1 in 6 people will experience depression during their life. A small percentage of people who experience SAD have very severe symptoms and find it hard to carry out day-to-day tasks in winter without continuous treatment.
SAD, like any mental illness, can affect anyone and it shares some of the same potential causes as other types of depression: difficult life events, trauma and physical illness can also cause depression and SAD. There are some causes and triggers which are thought to be linked to developing SAD specifically, although it’s not known exactly why people develop SAD. Potential causes include how light and lack of light affects some people’s mood and bodily functions, a disrupted body clock as a result of changing daylight hours, and higher melatonin levels. People who have lived near the equator for part of their lives and then moved to the UK also seem to be particularly vulnerable to developing SAD. However, people can also develop SAD without there being a particular, identifiable cause.
“1 in 6 people will experience depression during their life.”
How can we identify S.A.D?
Symptoms of SAD can vary from person to person. Many people experience a lack of energy for everyday tasks, sleep problems such as sleeping for longer than usual or not being able to get to sleep and feeling low, hopeless, despairing or like you have let others or yourself down. People can also experience anxiety, panic attacks and mood changes.

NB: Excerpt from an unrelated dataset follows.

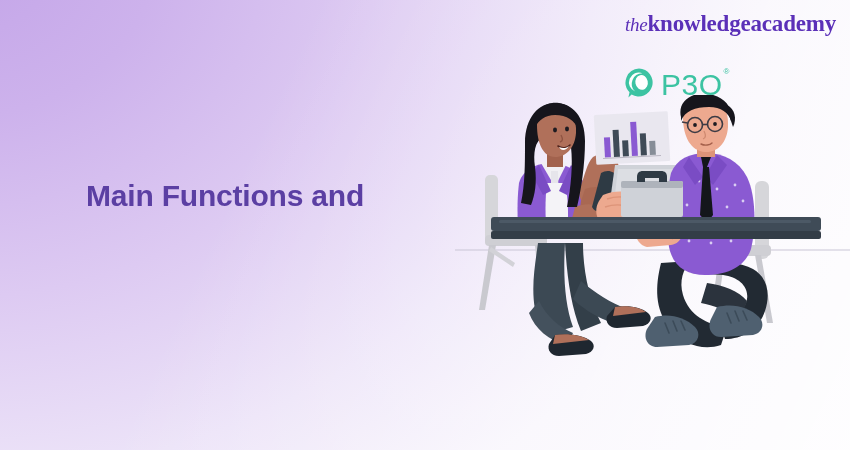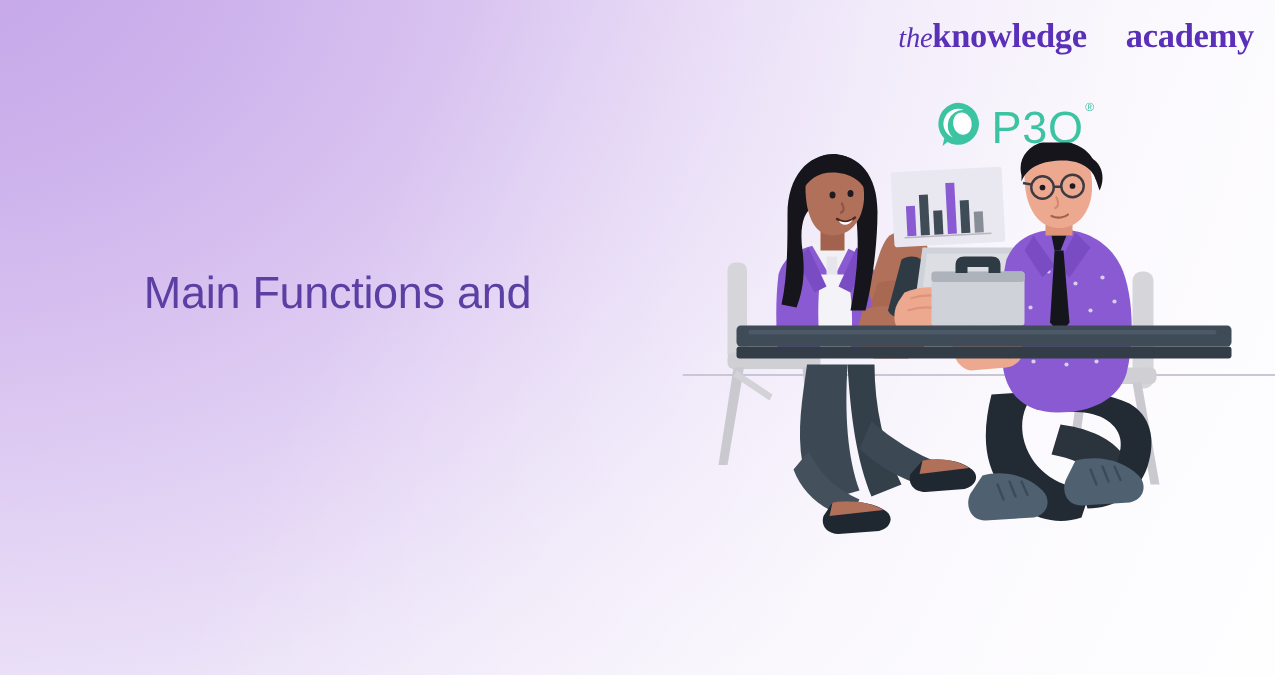"academy" #brand-logo .academy { margin-left: 26px -> none }
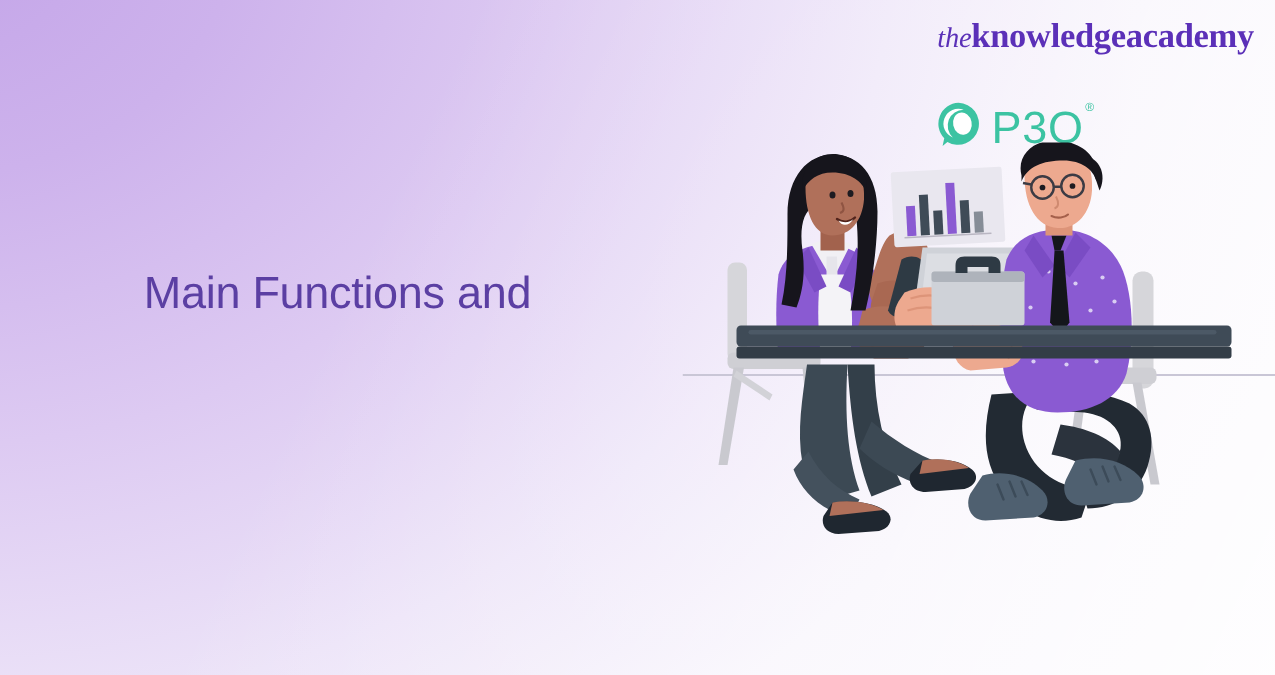"Main Functions and" #headline { font-weight: 400 -> 700 }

How can we help ease the symptoms of S.A.D?
Different people find that different approaches help them to manage their SAD but there are things that can help.

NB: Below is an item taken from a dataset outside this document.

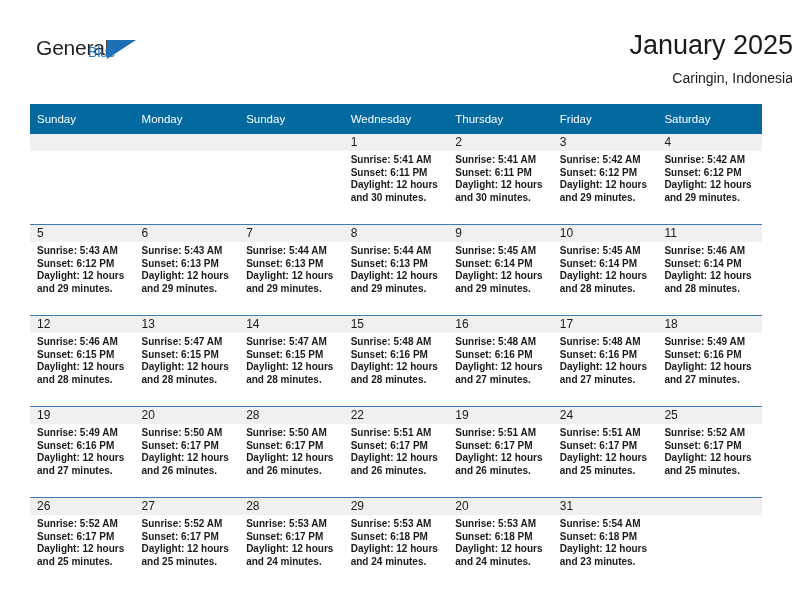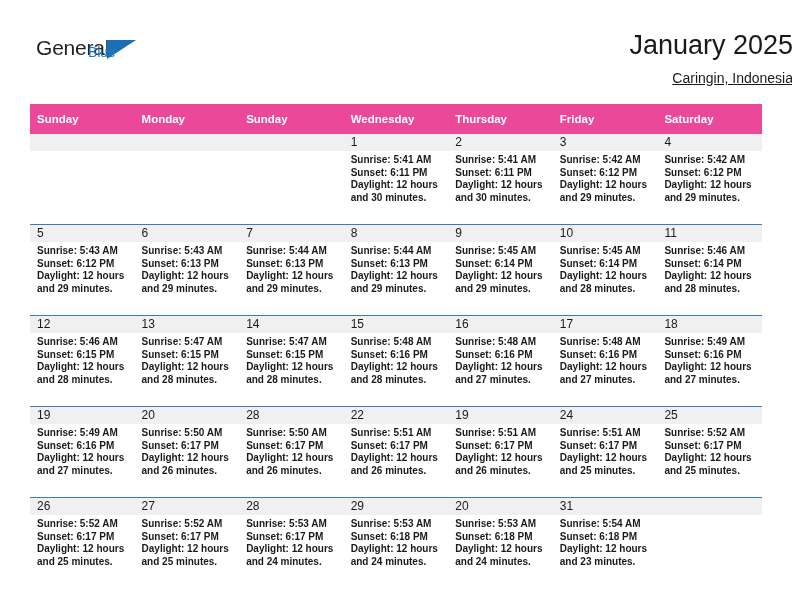"Caringin, Indonesia" .cal-subtitle { text-decoration: underline -> none }
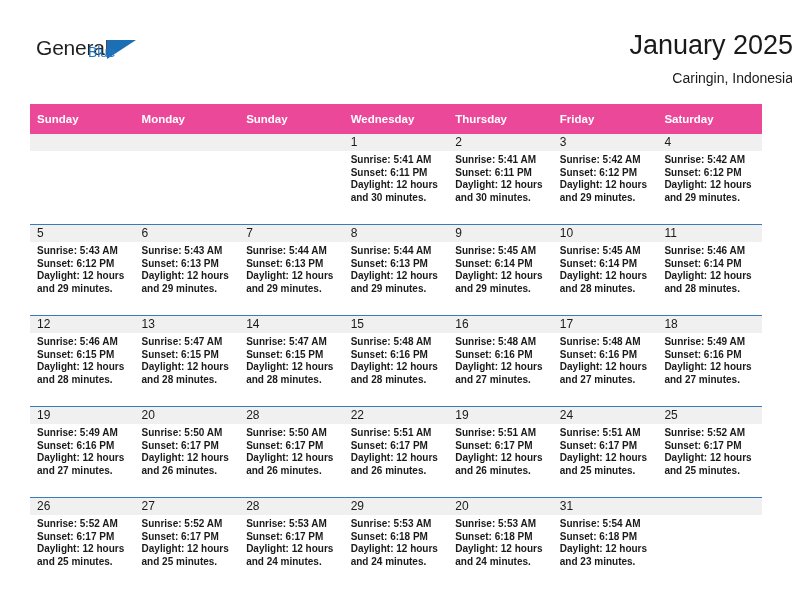"Sunday" .calendar th { background: #ec4899 -> #0369a1; font-weight: bold -> normal }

Physical activity and going outdoors, especially in green spaces and during a time of day when there is lots of natural light, for example around midday or on sunny days, can be effective in reducing symptoms. Research shows that exercise can be as effective as antidepressants in treating mild to moderate depression.
“Research shows that exercise can be as effective as antidepressants in treating mild to moderate depression.”
Think about your diet
Eating a healthy and balanced diet can be as good for your mental health as it is for your physical health. Try to balance any cravings for carbohydrate, like pasta and bread, with fresh fruit and vegetables. Some people also find it helpful to take extra vitamin B12 or Vitamin D.
Connect with people
Cold weather can make us less likely to socialise with others, especially if we live alone and want to stay cosy indoors. If you are experiencing a mental health problem like depression, withdrawing from friends or family can be both a symptom and a cause of poor mental health you might feel like you don’t feel up to meeting up with people. Having contact with people can have a big impact on improving our mood, so try to make plans to see people. If you can’t see people in person you could try using online support groups like our Elefriends forum.
“If you can’t see people in person you could try using online support groups like our Elefriends forum.”
If you find a particular time of year difficult, try to plan ahead to reduce your number of stressful or difficult activities around this time. If you are changing jobs or moving home think about doing that during a time when you feel best able to cope. You may also feel that discussing your symptoms with your employer and asking for more support could help in minimising pressure during difficult months.
Speak to your GP
Talk to your GP if you’ve noticed changes to your feelings, thoughts and behaviour that last longer than two weeks or keep returning. Perhaps you’re feeling tearful, irritable, or have lost interest in things you’ve previously enjoyed. Keep an eye out for changes to things like sleeping and eating. Your GP should be able to tell you what help and support is available. If appropriate, they may suggest a range of treatments, including psychological therapy – such as counselling or cognitive behavioural therapy – and medication. They might suggest antidepressants if you have severe SAD. Drugs can be beneficial for many people, but they don’t work for everyone, and do come with potential side effects. Your GP should discuss all the available options with you and if you are prescribed medication, it’s important to regularly monitor how they’re working for you. Talking to your GP about mental health can be daunting, so Mind has produced a guide to help, available at mind.org.uk/findthewords.